**TASK MATERIAL**
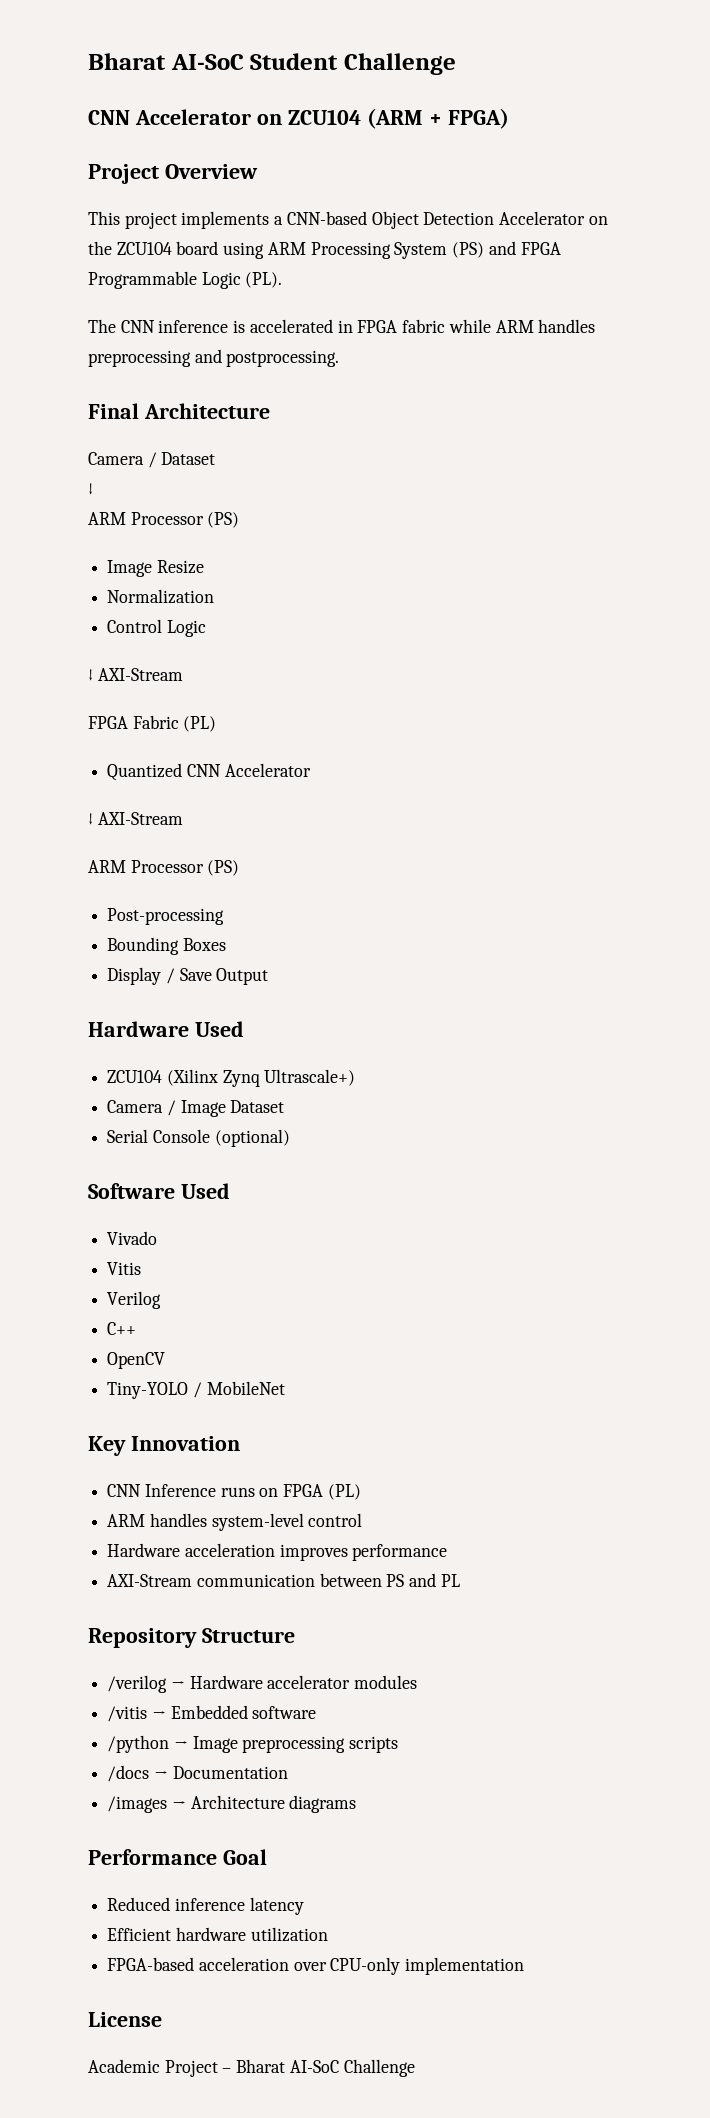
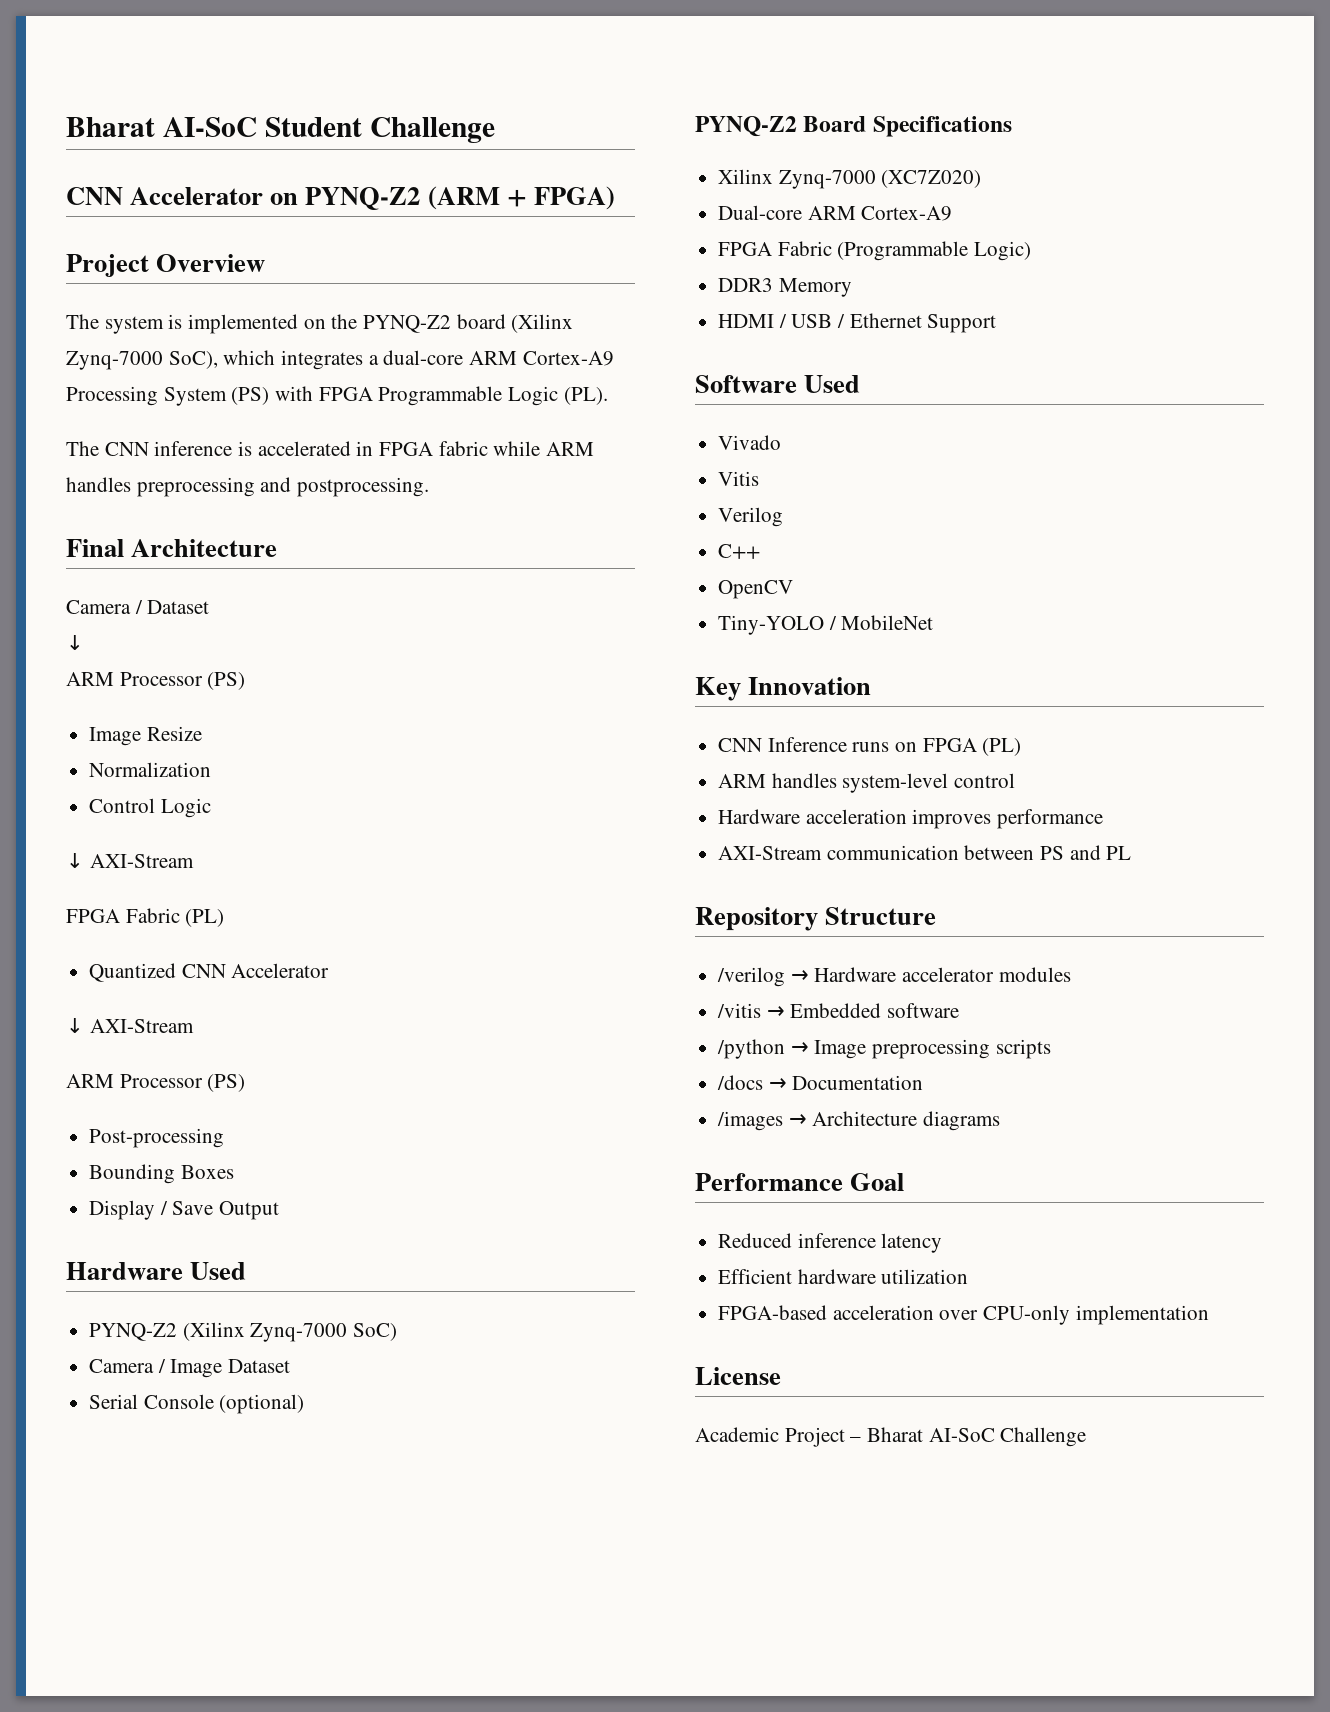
- CNN Accelerator on ZCU104 (ARM + FPGA)
+ CNN Accelerator on PYNQ-Z2 (ARM + FPGA)
- This project implements a CNN-based Object Detection Accelerator on the ZCU104 board using ARM Processing System (PS) and FPGA Programmable Logic (PL).
+ The system is implemented on the PYNQ-Z2 board (Xilinx Zynq-7000 SoC), which integrates a dual-core ARM Cortex-A9 Processing System (PS) with FPGA Programmable Logic (PL).
- ZCU104 (Xilinx Zynq Ultrascale+)
+ PYNQ-Z2 (Xilinx Zynq-7000 SoC)
+ PYNQ-Z2 Board Specifications
+ Xilinx Zynq-7000 (XC7Z020)
+ Dual-core ARM Cortex-A9
+ FPGA Fabric (Programmable Logic)
+ DDR3 Memory
+ HDMI / USB / Ethernet Support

**REQUIRED ACTION**
Exactly and in full, write out the lines from the one containing "PYNQ-Z2 (ARM + FPGA)" through the end of the listing.

**RESULT OF THIS TASK**
+ CNN Accelerator on PYNQ-Z2 (ARM + FPGA)
- This project implements a CNN-based Object Detection Accelerator on the ZCU104 board using ARM Processing System (PS) and FPGA Programmable Logic (PL).
+ The system is implemented on the PYNQ-Z2 board (Xilinx Zynq-7000 SoC), which integrates a dual-core ARM Cortex-A9 Processing System (PS) with FPGA Programmable Logic (PL).
- ZCU104 (Xilinx Zynq Ultrascale+)
+ PYNQ-Z2 (Xilinx Zynq-7000 SoC)
+ PYNQ-Z2 Board Specifications
+ Xilinx Zynq-7000 (XC7Z020)
+ Dual-core ARM Cortex-A9
+ FPGA Fabric (Programmable Logic)
+ DDR3 Memory
+ HDMI / USB / Ethernet Support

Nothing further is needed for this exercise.